His battle against Democratic-led “sanctuary” jurisdictions focuses on laws and policies making it harder for U.S. Immigration and Customs Enforcement officials to find and arrest immigrants they consider deportable.
The funding conditions announced by then-Attorney General Jeff Sessions affected nearly $26 million of annual grants to the seven states and $4 million to New York City.
“It is part of the administration’s campaign to coerce and bully state and local governments to adopt policies it prefers,” said Cody Wofsy, a lawyer at the ACLU Immigrants’ Rights Project, which filed a brief opposing the administration’s conditions.
Wofsy called Wednesday’s decision “a major outlier,” though state and municipalities could still “opt out” of contributing to federal immigration enforcement.
The office of New York Attorney General Letitia James said it was reviewing the decision.
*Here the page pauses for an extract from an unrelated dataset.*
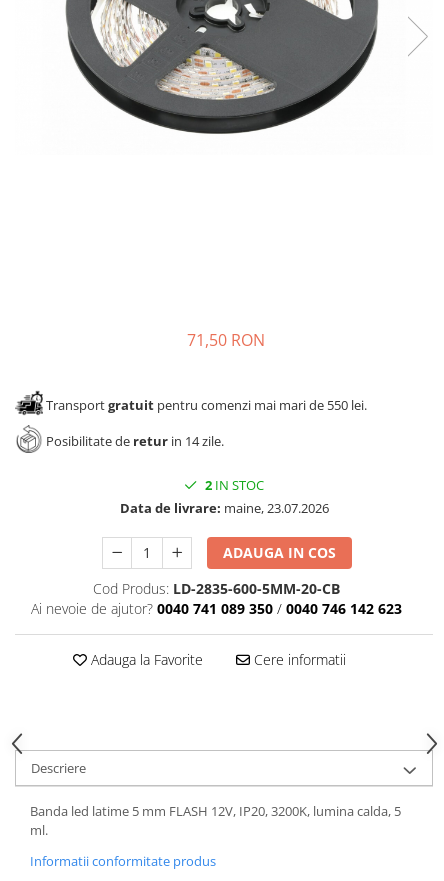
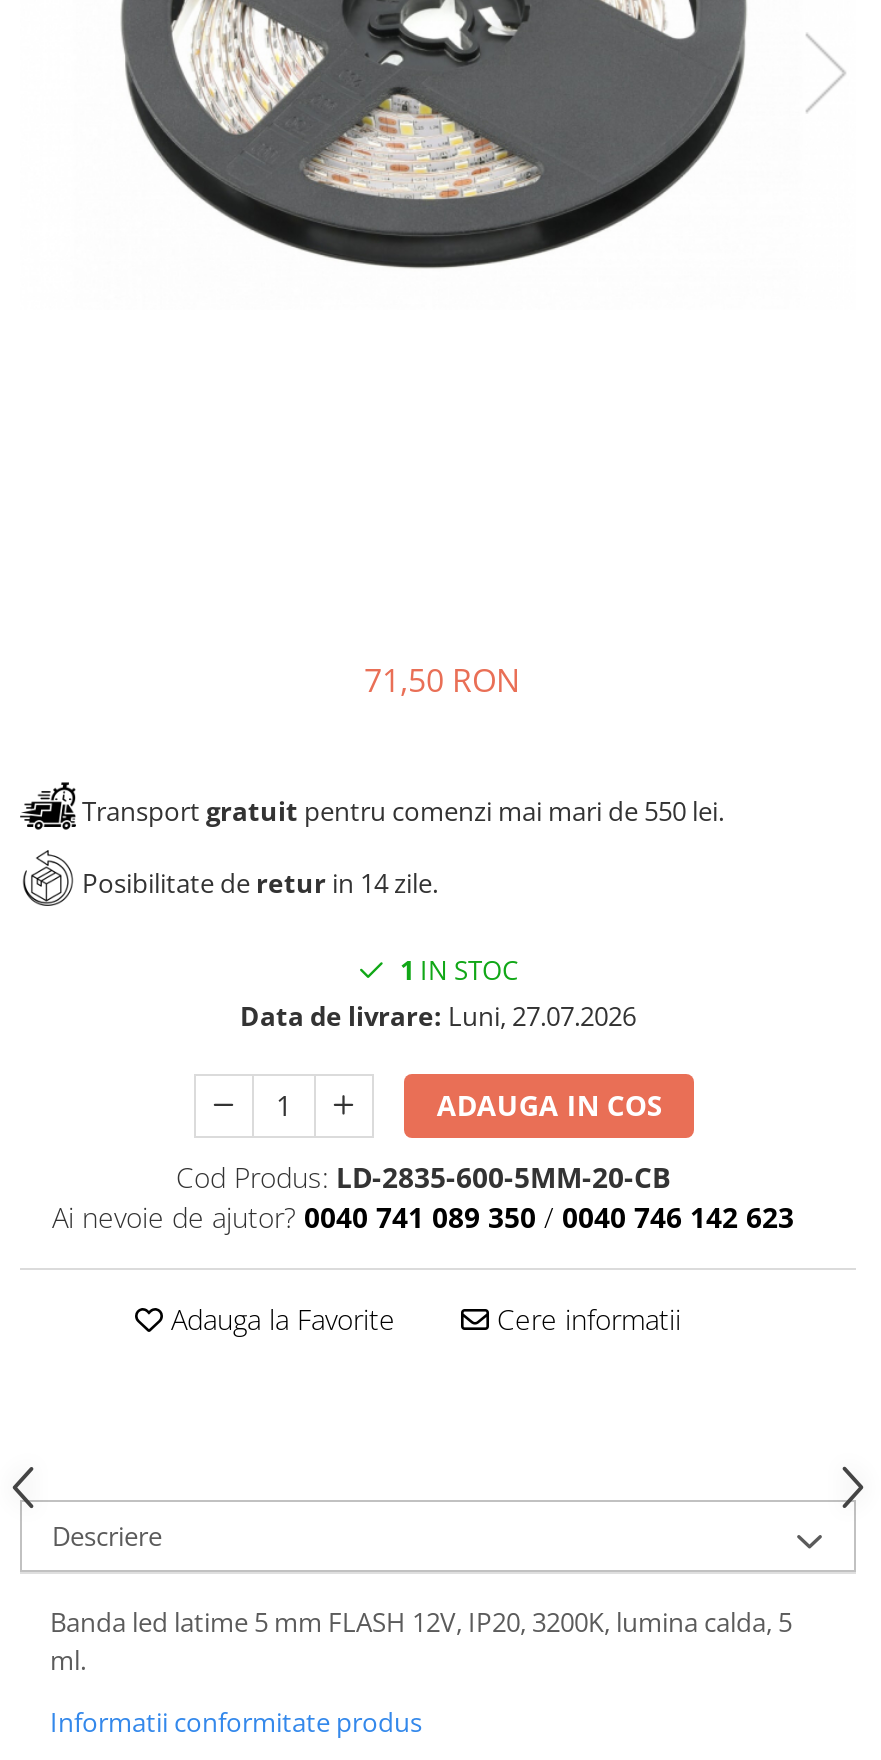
- 2 IN STOC
+ 1 IN STOC

- Data de livrare: maine, 23.07.2026
+ Data de livrare: Luni, 27.07.2026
New York City’s law department had no immediate comment.
U.S. District Judge Edgardo Ramos in Manhattan in Nov. 2018 declared the conditions unconstitutional, saying the administration acted arbitrarily and capriciously in withholding grants without considering the impact on local law enforcement.
Raggi, however, said the conditions “help the federal government enforce national immigration laws and policies supported by successive Democratic and Republican administrations.”
Byrne was a New York City police officer shot to death at age 22 in 1988 while guarding the home of a Guyanese immigrant helping authorities investigate drug trafficking.
The case is New York et al v U.S. Department of Justice et al, 2nd U.S. Circuit Court of Appeals, Nos. 19-267, 19-275.